Both Jess and Tilly froze as the sound of a woman yelling floated in through the doorway. From upstairs?
“. . . can’t believe you! This is too much for me! What exactly is the
matter
with you?”
There was no response other than the snuffling sound that accompanied weeping.
The woman’s voice grew even louder, if this was possible.

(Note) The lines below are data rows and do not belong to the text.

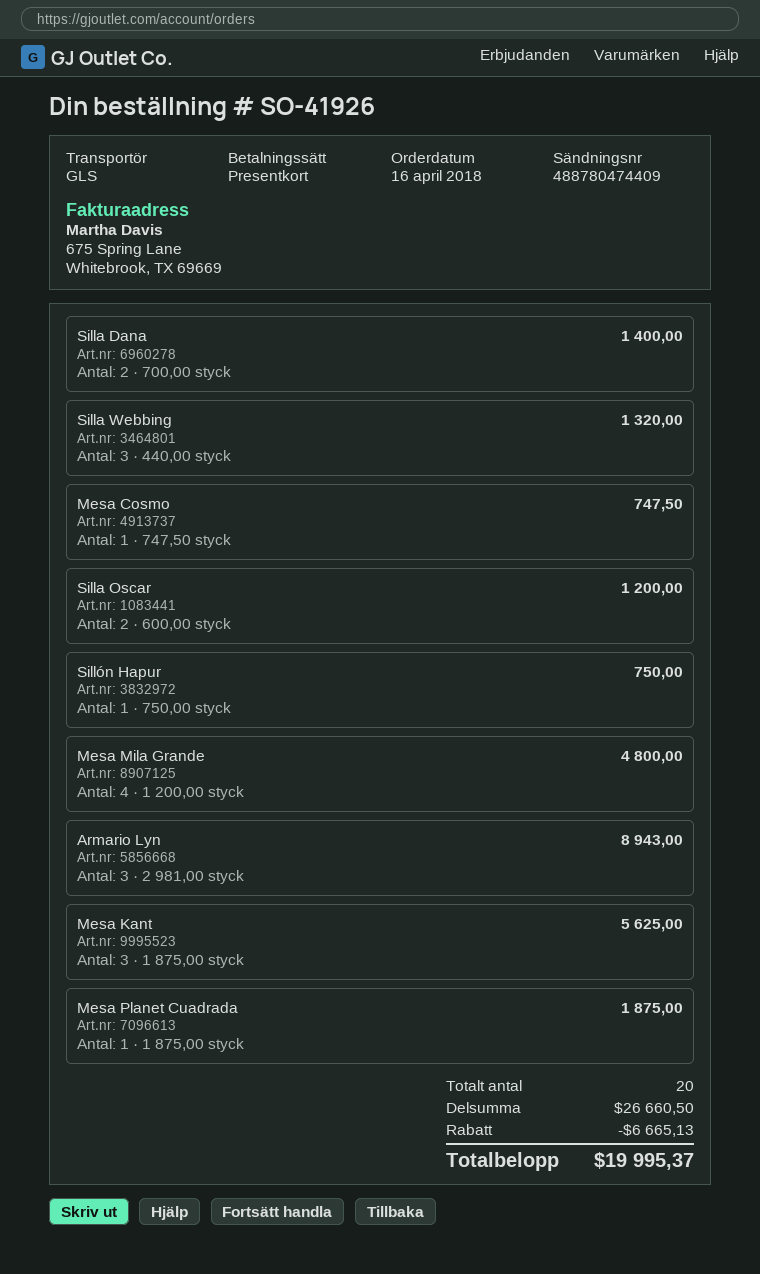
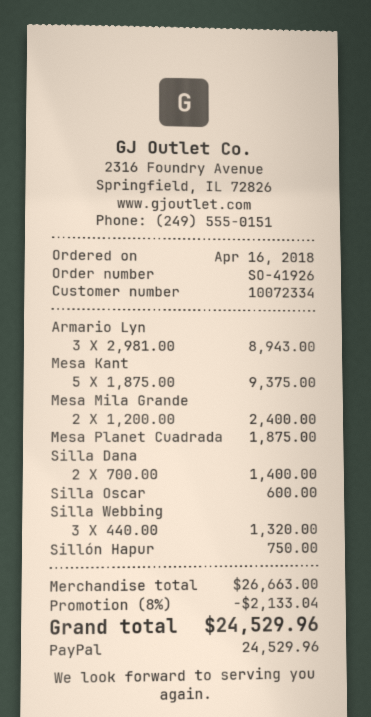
payment method: gift card -> PayPal
Mesa Cosmo: 1 x 747.50 = 747.50 -> none
Silla Oscar: 2 x 600.00 = 1200.00 -> 1 x 600.00 = 600.00
Mesa Mila Grande: 4 x 1200.00 = 4800.00 -> 2 x 1200.00 = 2400.00
Mesa Kant: 3 x 1875.00 = 5625.00 -> 5 x 1875.00 = 9375.00
subtotal: 26660.50 -> 26663.00
discount: 6665.13 -> 2133.04
total: 19995.37 -> 24529.96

“Ohhh! Jesus God!” the woman snarled.
Then came a quick, staccato whacking sound, followed by another, and another. Loud. Jess flinched.
“Get out of my sight!”
“TillyTilly, we weren’t asked here . . . I should go home before my mum kills me,” Jess said urgently. Her voice seemed to boom into the long quiet that followed those hard whacking sounds.
Before my mum kills me
. How could she have said that? Suppose it had happened, right here, and someone’s mum had killed them?
“It’s not even as if she’s a nice girl anyway. And no one ever died from a slap, Jessy,” TillyTilly said, her hands in the pockets of the green-and-white-checked dress. “Besides,” she continued after a short pause during which Jess reflected that none of this made her feel any more comfortable, “she was probably hitting a table or a wall with something. White people do that, I think.”
Jess laughed aloud, then clapped her hand over her mouth to stifle the sound. TillyTilly began pulling her towards the kitchen doorway. Jess bent her knees to make herself heavier, but it didn’t work. Tilly continued to drag her, and she began to panic.